===== Data extract =====
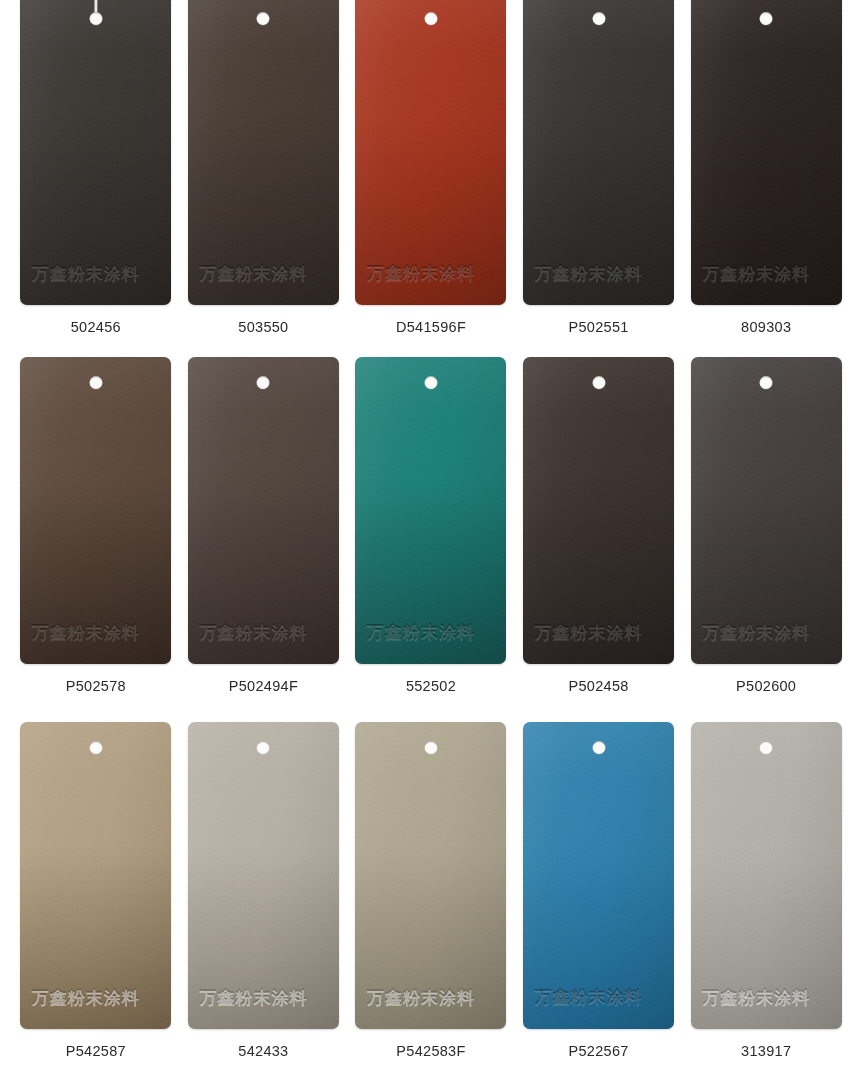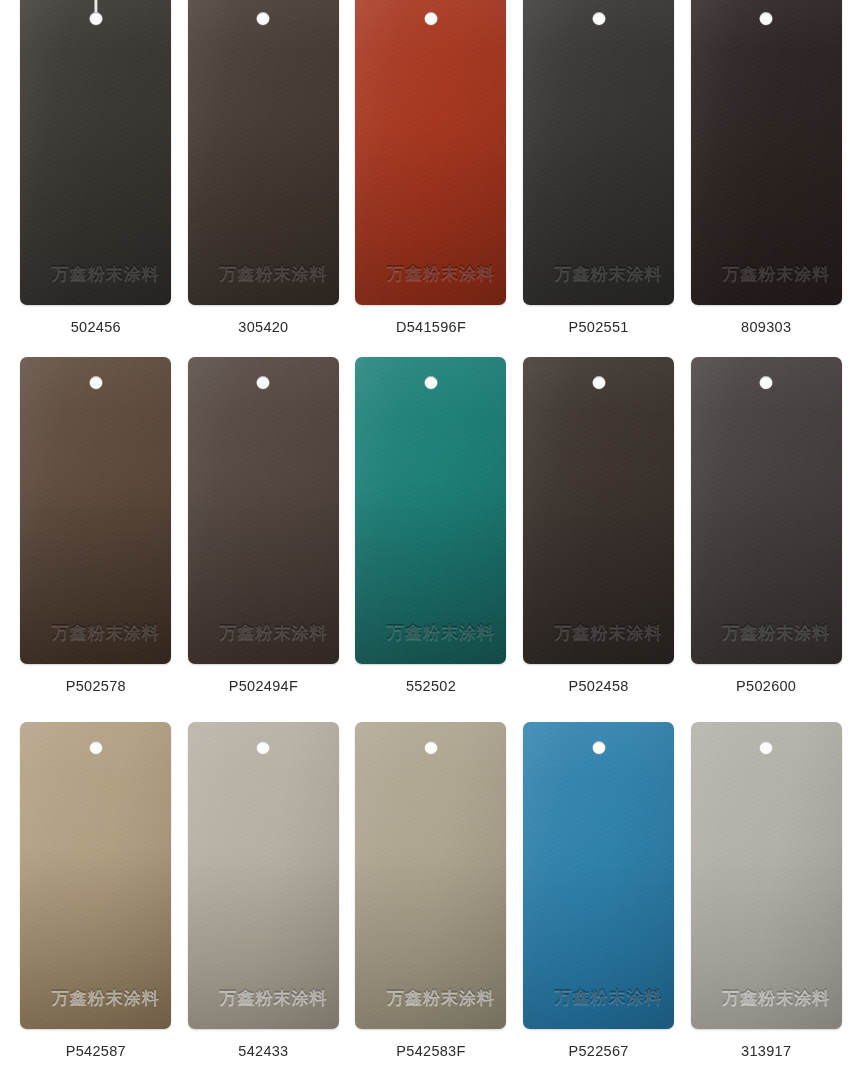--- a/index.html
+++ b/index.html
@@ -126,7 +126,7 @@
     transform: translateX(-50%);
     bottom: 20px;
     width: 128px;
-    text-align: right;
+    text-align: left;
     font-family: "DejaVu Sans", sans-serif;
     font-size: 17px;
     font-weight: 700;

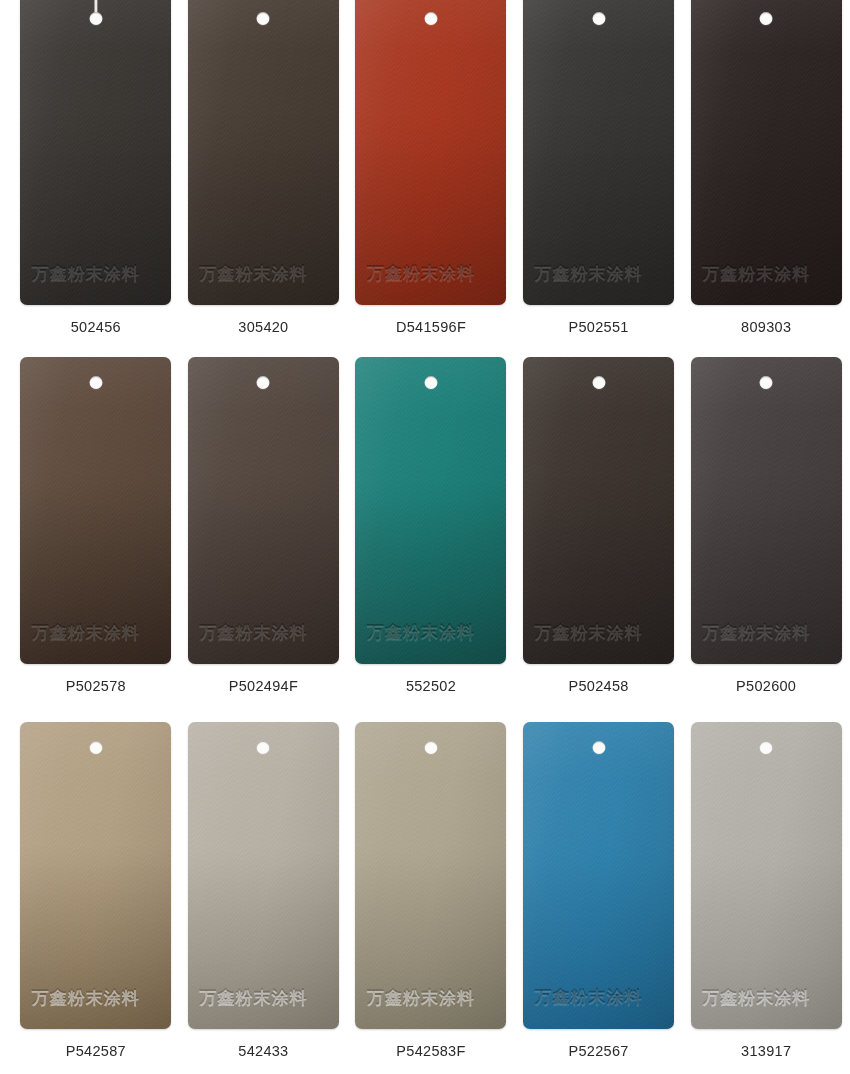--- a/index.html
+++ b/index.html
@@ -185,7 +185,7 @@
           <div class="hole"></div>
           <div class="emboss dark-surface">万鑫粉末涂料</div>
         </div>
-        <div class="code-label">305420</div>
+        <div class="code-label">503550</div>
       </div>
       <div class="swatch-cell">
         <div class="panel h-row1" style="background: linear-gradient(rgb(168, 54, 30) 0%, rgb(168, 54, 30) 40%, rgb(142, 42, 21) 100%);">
=====
===== Data extract =====
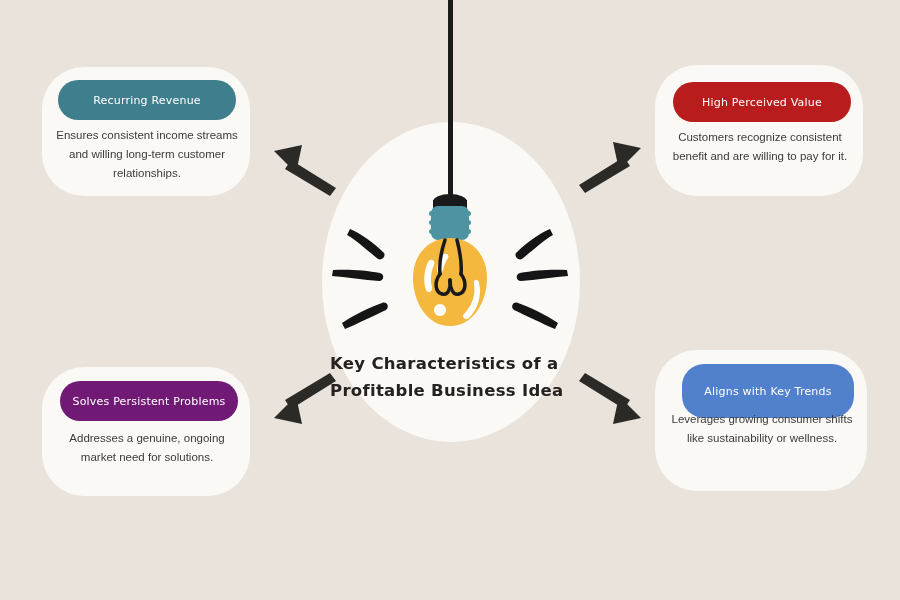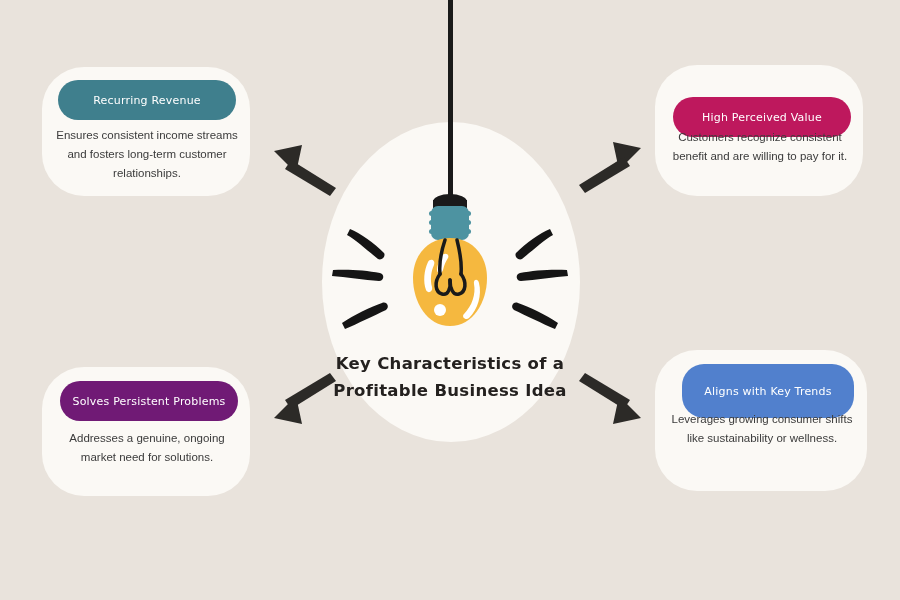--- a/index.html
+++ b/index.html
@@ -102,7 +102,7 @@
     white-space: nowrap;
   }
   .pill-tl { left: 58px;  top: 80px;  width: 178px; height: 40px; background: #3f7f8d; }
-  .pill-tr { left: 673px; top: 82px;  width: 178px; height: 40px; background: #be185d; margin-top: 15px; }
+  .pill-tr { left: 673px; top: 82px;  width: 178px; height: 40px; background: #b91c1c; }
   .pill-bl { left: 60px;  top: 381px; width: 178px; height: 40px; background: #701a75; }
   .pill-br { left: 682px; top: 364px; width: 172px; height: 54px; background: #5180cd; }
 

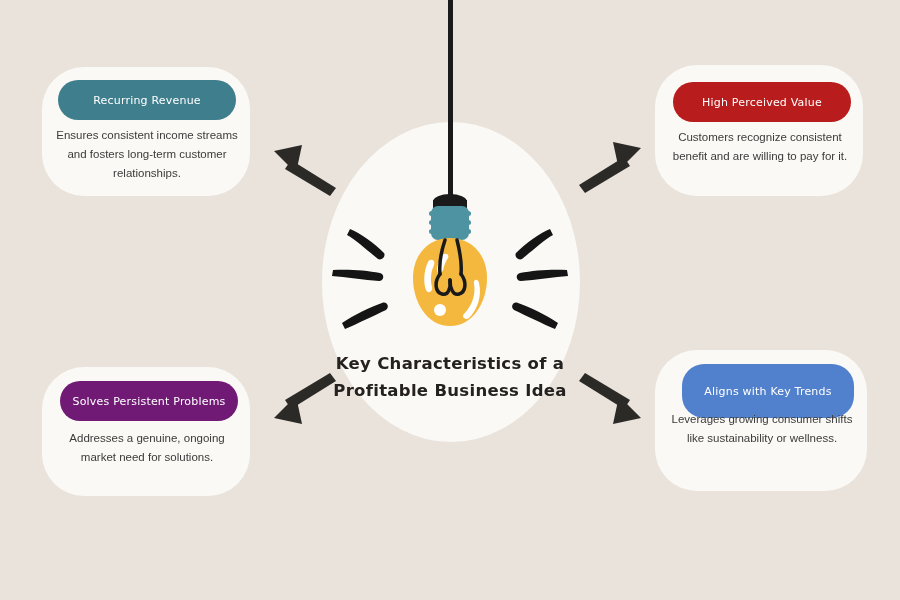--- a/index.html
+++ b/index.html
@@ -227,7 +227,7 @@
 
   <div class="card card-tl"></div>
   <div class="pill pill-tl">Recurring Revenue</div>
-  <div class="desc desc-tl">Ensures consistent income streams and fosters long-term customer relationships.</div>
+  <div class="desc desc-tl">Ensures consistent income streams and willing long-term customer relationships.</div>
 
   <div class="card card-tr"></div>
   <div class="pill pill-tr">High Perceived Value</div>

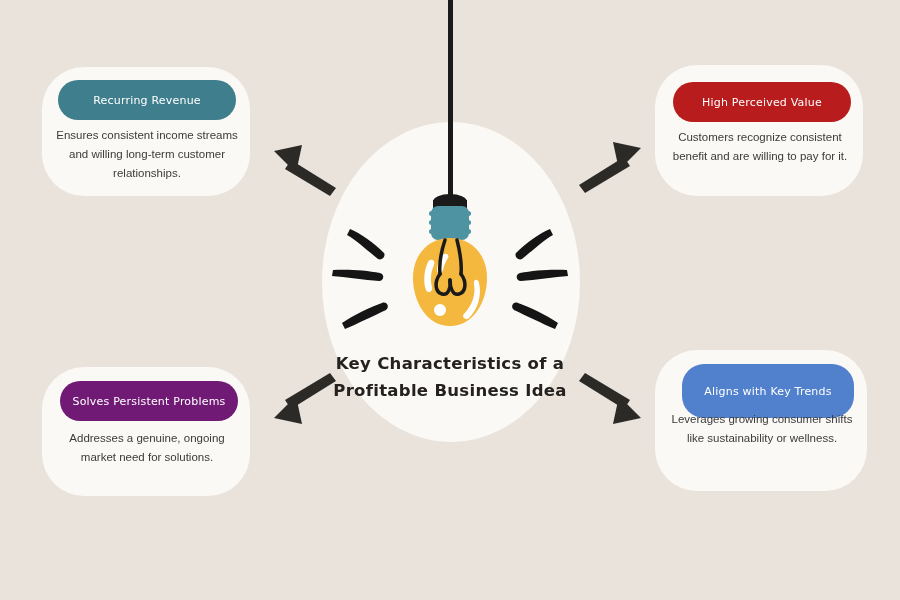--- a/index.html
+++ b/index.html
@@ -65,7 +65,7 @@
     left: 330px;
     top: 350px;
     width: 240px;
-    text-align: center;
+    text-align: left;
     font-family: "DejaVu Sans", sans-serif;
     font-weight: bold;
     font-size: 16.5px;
=====
Description of the task
Check each line of the entries, and copy the ones that contain "align".

Task output
-    text-align: right;
+    text-align: left;
-    text-align: center;
+    text-align: left;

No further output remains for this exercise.